First World
- Publishers: White Lion Enterprises, De Boje Games
- Years active: 1985 to unknown
- Genres: play-by-mail, fantasy, wargame
- Languages: English
- Playing time: open-ended
- Materials required: Instructions, order sheets, turn results, paper, pencil
- Media type: Play-by-mail or email

= First World (game) =

Fantasy play-by-mail wargame

First World is an open-ended, mixed-moderated fantasy play-by-mail wargame.

==History and development==
First World was an open-ended play-by-mail game. It was mixed-moderated. The game was initially published by John and Mike O'Brien of White Lion Enterprises. It was released in August 1984 after about a year of playtesting. Within several years, "a combination of factors slowed turn processing to a virtual standstill" and De Boje Games acquired the game in July 1988.

==Gameplay==
The game was set on Earth in 100 million BCE. Players could role-play two types of tribes: a lizard race called Nazgars, and apes or humans. Gems were key to gameplay. According to reviewers John Kelly and Mike Scheid, they were used "to recruit followers, make magic, build robots, or for trade." Players had a wide variety of options during gameplay with no apparent restrictions.

==Reception==
First World tied for 10th place in Paper Mayhem's Best PBM Game of 1986 list alongside Ad Astra, Atlantrix, Beyond the Stellar Empire, and Empyrean Challenge.

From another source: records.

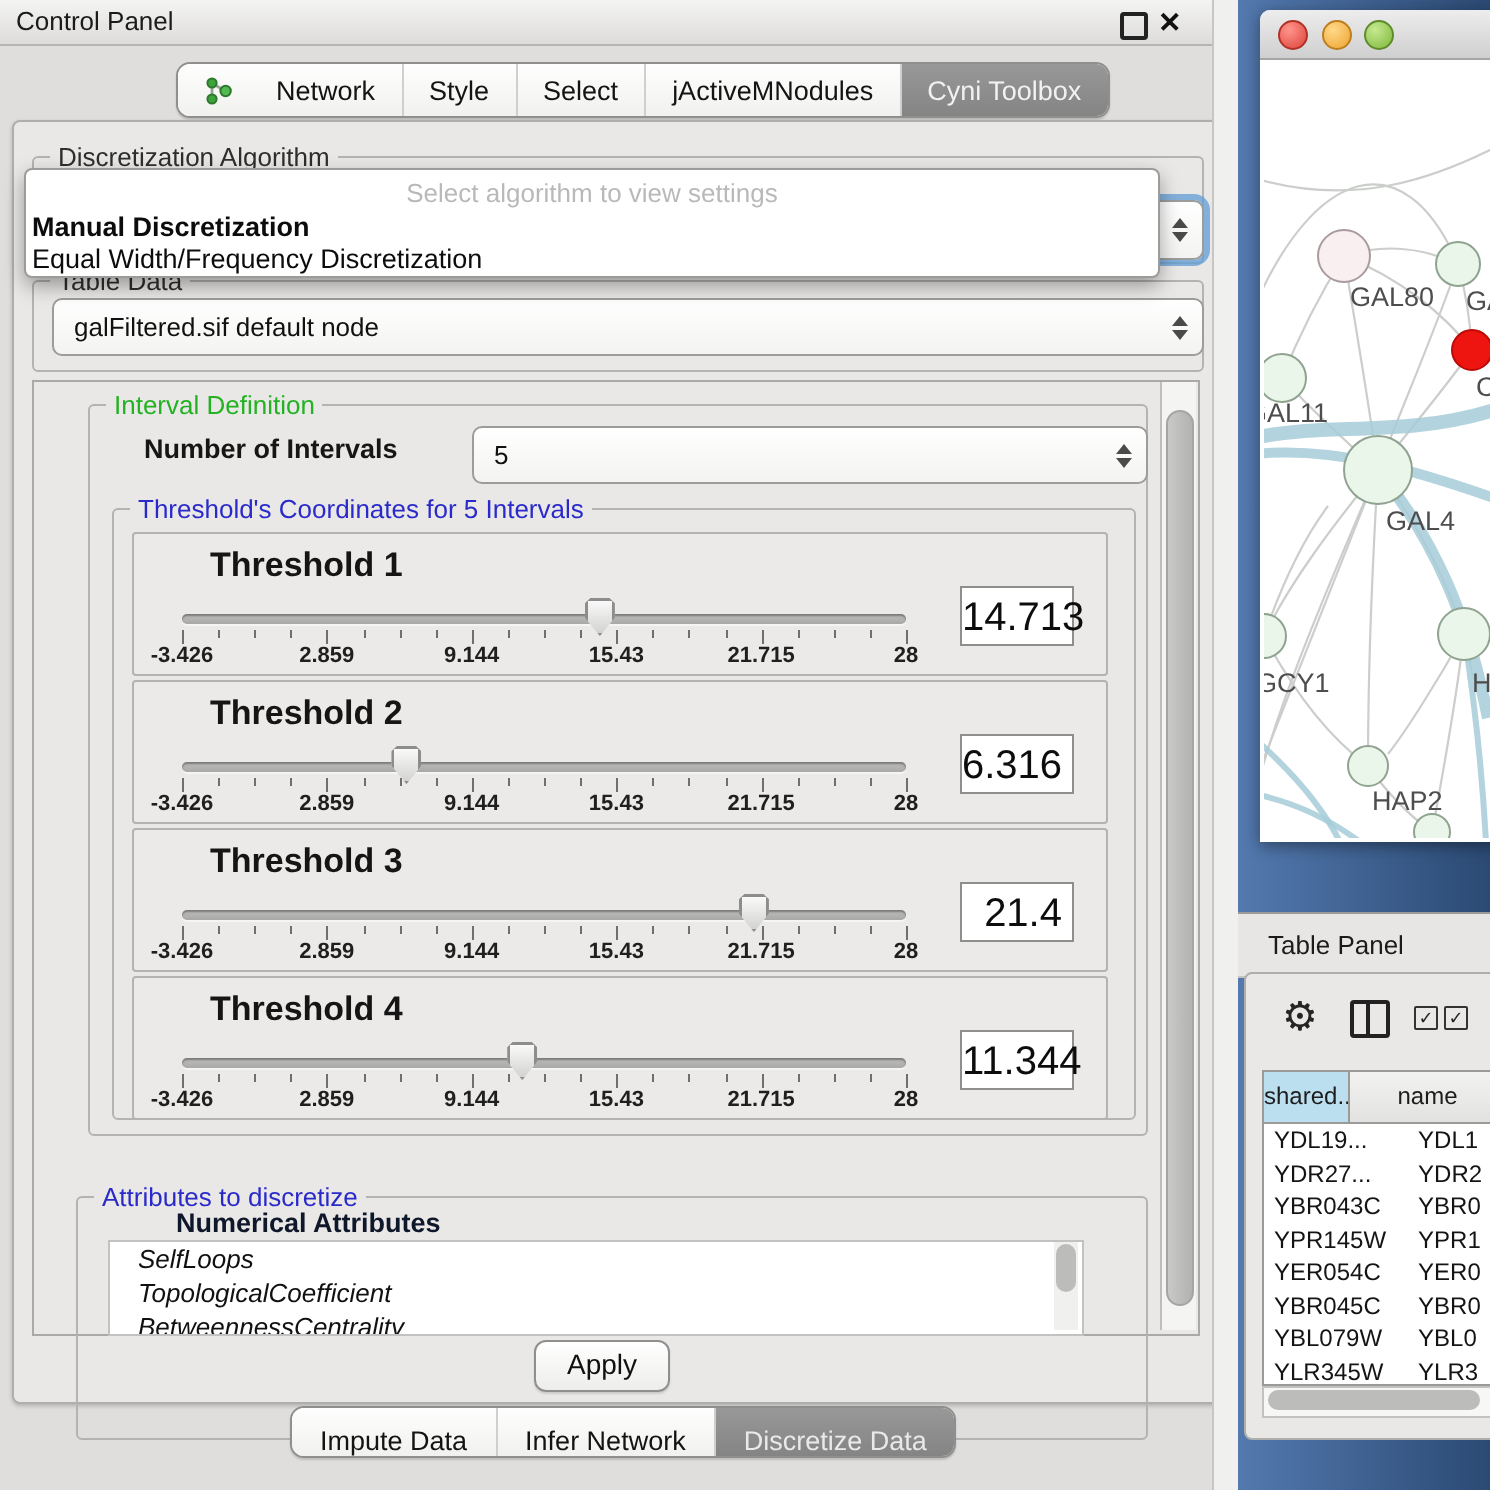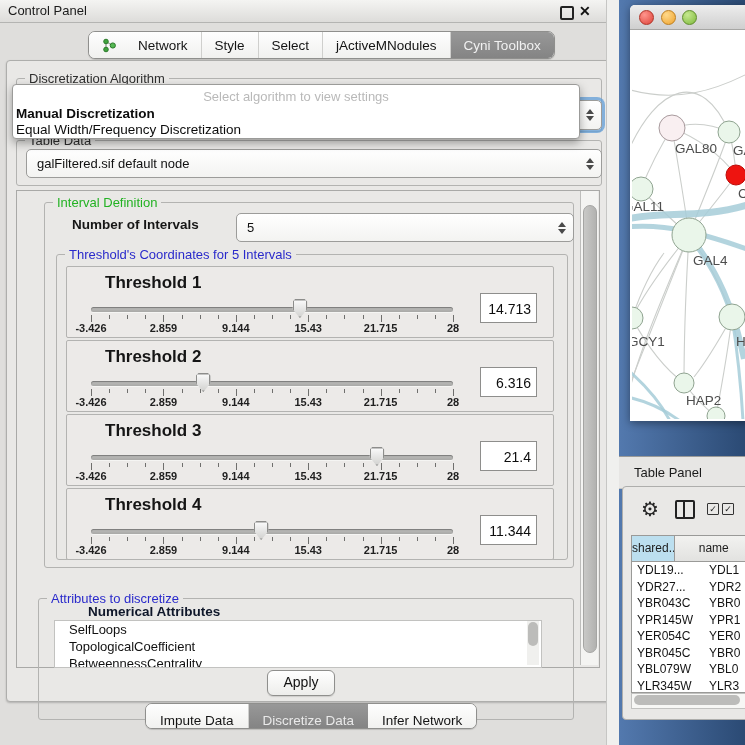"14.713" .vbox { font-size: 14px -> 20px }
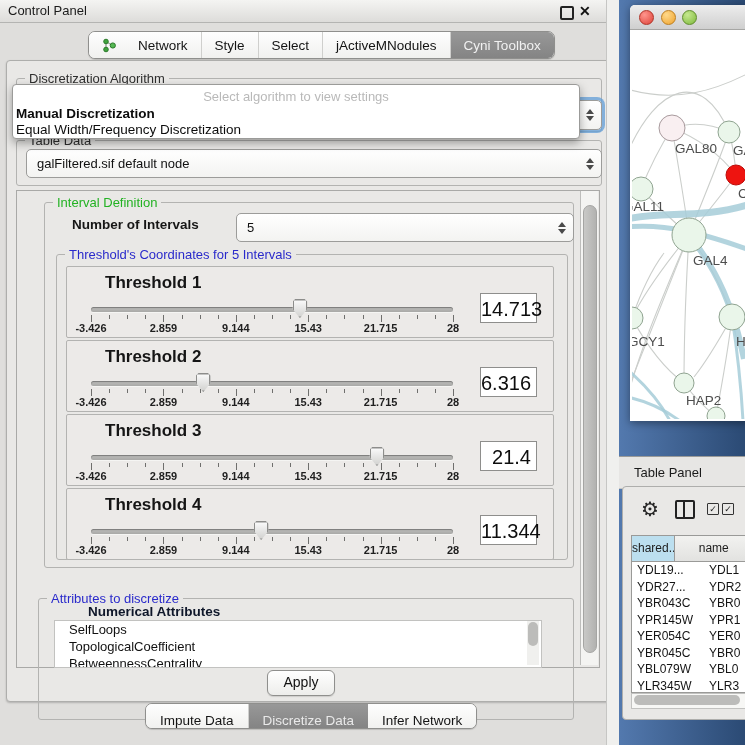"SelfLoops" #attr-list { font-style: none -> italic }
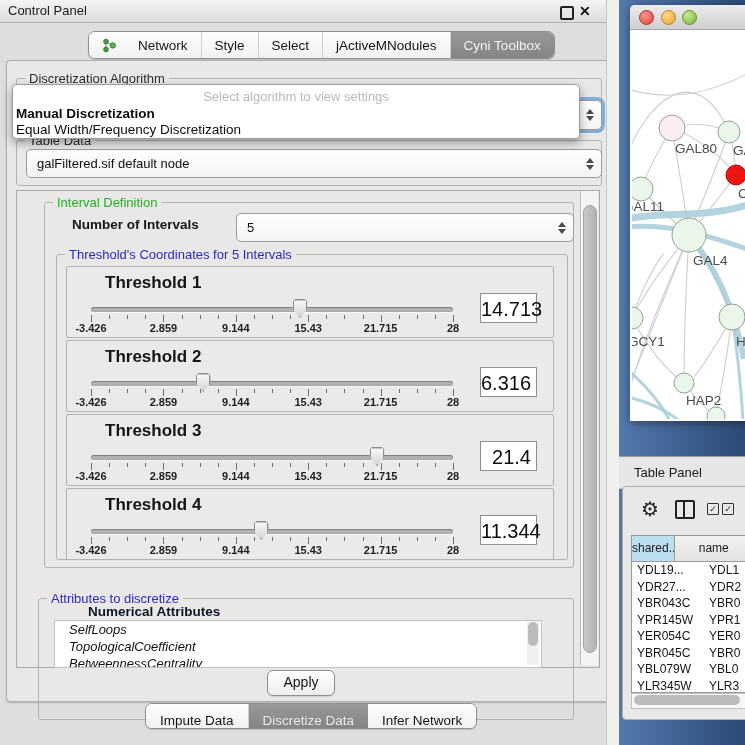"Discretize Data" div.btab { order: before "Infer Network" -> after "Infer Network" }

Terry Cale reviewed the game in a 1986 issue of Flagship. He stated that "for a pleasant romp in a surprisingly viable and well-run small game, I heartily recommend First World." He warned that the game was not necessarily historically and scientifically accurate (e.g., humans and dinosaurs existing together), but that the game had the qualities that made it enjoyable for players. Reviewers Kelly and Scheid said the game was "probably not for everyone" but thought it would appeal to players who liked open-ended games with great freedom and rapid turnaround times.